§ **WORK REQUEST**
Lines from the listing that hold the string "száma" are what you should return.
-- SOURCE INFORMATION follows --
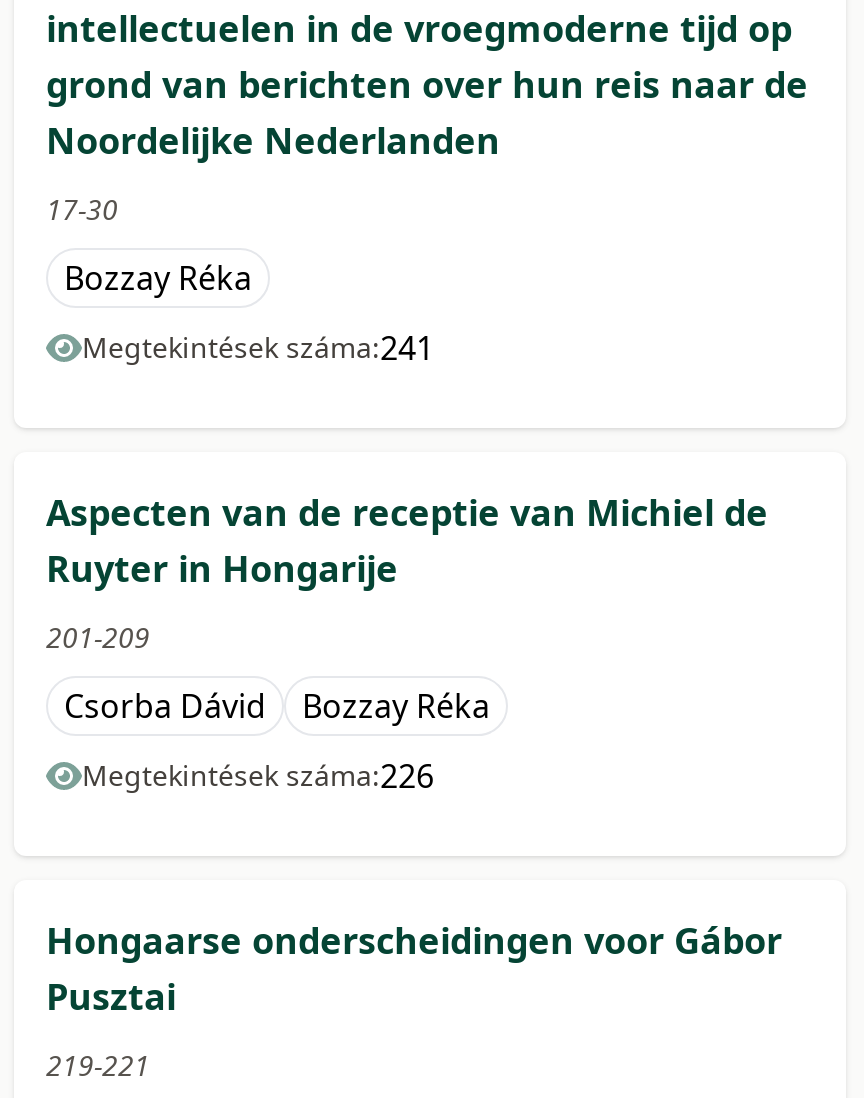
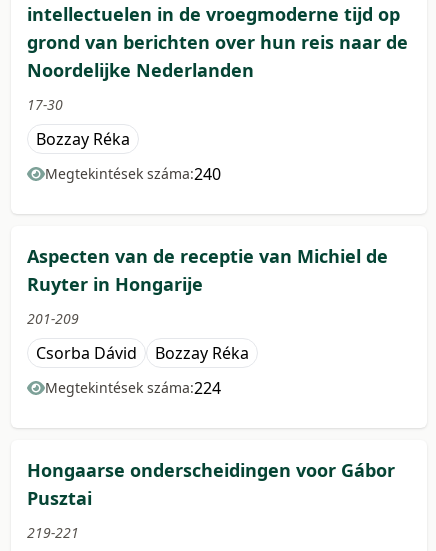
- Megtekintések száma:241
+ Megtekintések száma:240

- Megtekintések száma:226
+ Megtekintések száma:224
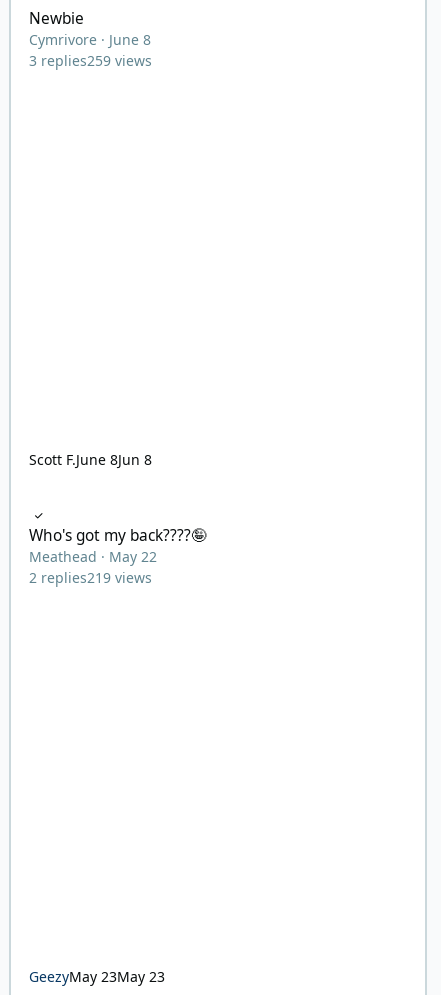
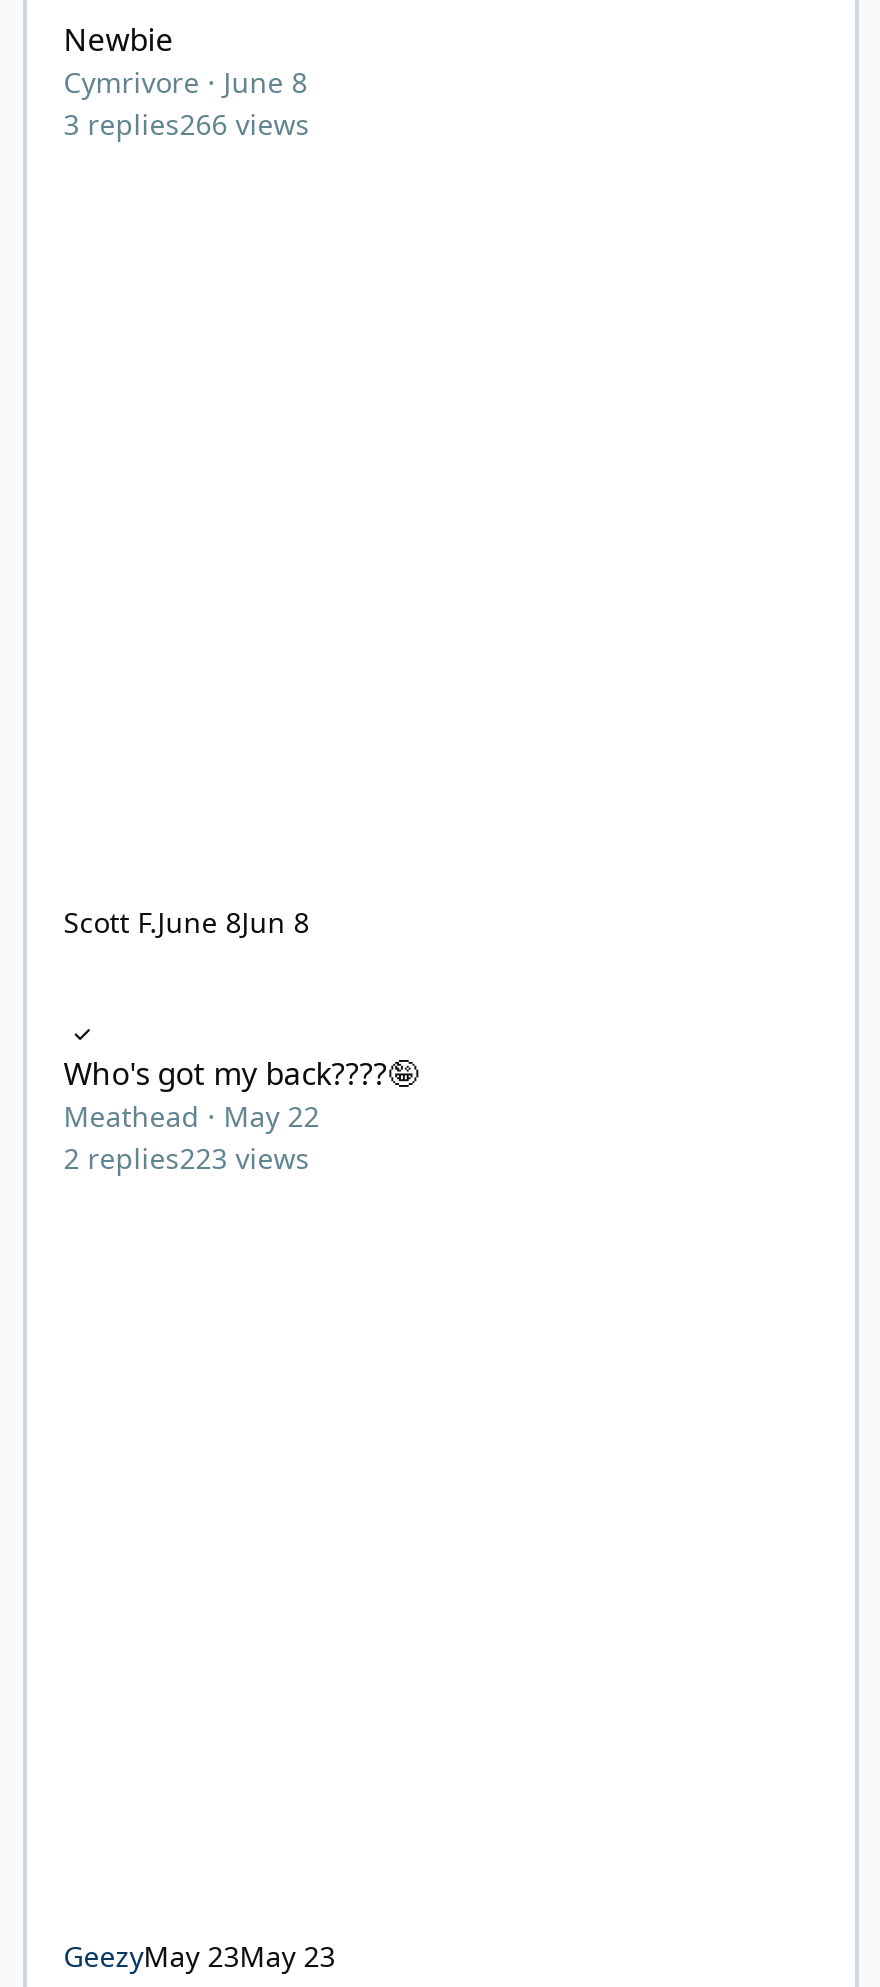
- 3 replies259 views
+ 3 replies266 views

- 2 replies219 views
+ 2 replies223 views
-- SOURCE INFORMATION concluded --
§ **RESPONSE TO THIS EXERCISE**
- Megtekintések száma:241
+ Megtekintések száma:240
- Megtekintések száma:226
+ Megtekintések száma:224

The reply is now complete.